Peoria Public Schools District 150 Superintendent Sharon Desmoulin-Kherat is using some of her final weeks in office to fight for continued funding of the Teacher Vacancy Grant, a state program she said transformed how the district recruits and keeps teachers.

With the grant, districts have flexibility in how they spend the money they receive, allocating it towards signing bonuses, tuition assistance or even down payments on homes.

Kherat said some districts, like Rockford, put much of their funding toward housing incentives. Peoria, she added, chose to put that money toward people already in the area.

"I was very adamant about investing in people and growing individuals," she said in an interview for WCBU Reports. "Some school districts spend a lot of their money attracting individuals from outside — but I wanted to focus on people from our own community."

That meant using the grant to pay for tuition, testing fees, childcare and other barriers standing between district staff and a teaching license.

The new state budget, passed into law this month, includes $15 million for the grant, down from $30 million last year and just a third of the $45 million appropriated in each of the program's first two years.

"With the Teacher Vacancy Grant, it's just done wonders for Peoria Public Schools," Kherat said. "The really cool thing — the super-majority, I would say close to 100% of the individuals who got their license through that grant, they're from Peoria, and they will stay in Peoria."

There are two programs the grant has helped support. Grow Your Own, launched in 2018 in partnership with Bradley University, supports non-certified district staff — paraprofessionals, clerical workers, substitutes — who want to become licensed teachers.
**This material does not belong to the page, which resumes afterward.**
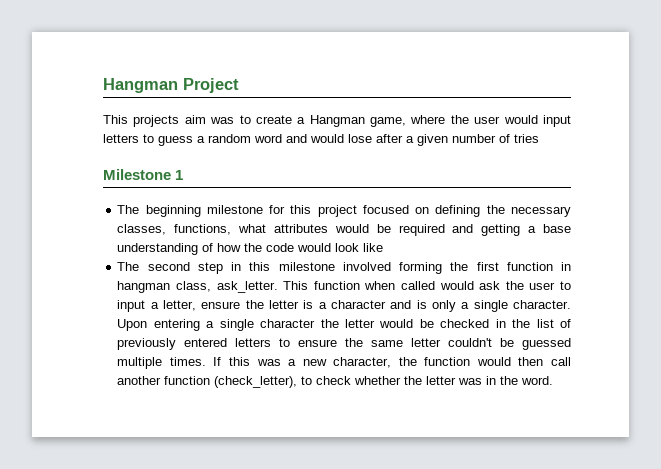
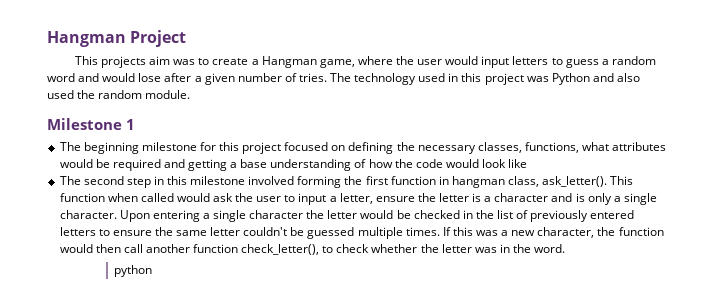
[514,134,539,143] tries -> [298,73,640,85] [47,90,191,99] tries. The technology used in this project was Python and also used the random module.
[216,281,278,293] ask_letter. -> [542,176,608,187] ask_letter().
[214,376,298,388] (check_letter), -> [241,244,320,255] check_letter(),
(554, 380) none -> [114,265,153,277] // python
TeacherReady is a faster track: an online certification program for those who already hold bachelor's or master's degrees but lack a teaching license.

Kherat pushed back on critics who argue these pathways might lower classroom standards. Both programs, she said, still require candidates to pass the same state licensing exam as any other teacher.

"When everything is said and done, they still have to pass that test," she said. "If anything, I would say it's probably a little more rigorous for them, because a lot of the onus is on them — they have to take those online classes and pass the competencies every step of the way."

If the grant disappears entirely, she said, the district would scale back significantly but would try to continue their pathway programs on their own.

"I know there are competing priorities, and limited resources [...] but we cannot forget the importance of investing in education and its impact on our democracy and our survival as the United States of America," she said.

"Those that are in those positions [lawmakers] — they had great teachers that guided them and prepared them to be where they are today."

She added that Peoria would push forward regardless.

"We're resilient, and we're creative, and if the funding is not there, we will still try our best with what we have."

Kherat's last day as superintendent is June 30. Jerry Bell takes over July 1.

Molly Hughes is a correspondent at WCBU. She joined the staff in 2026.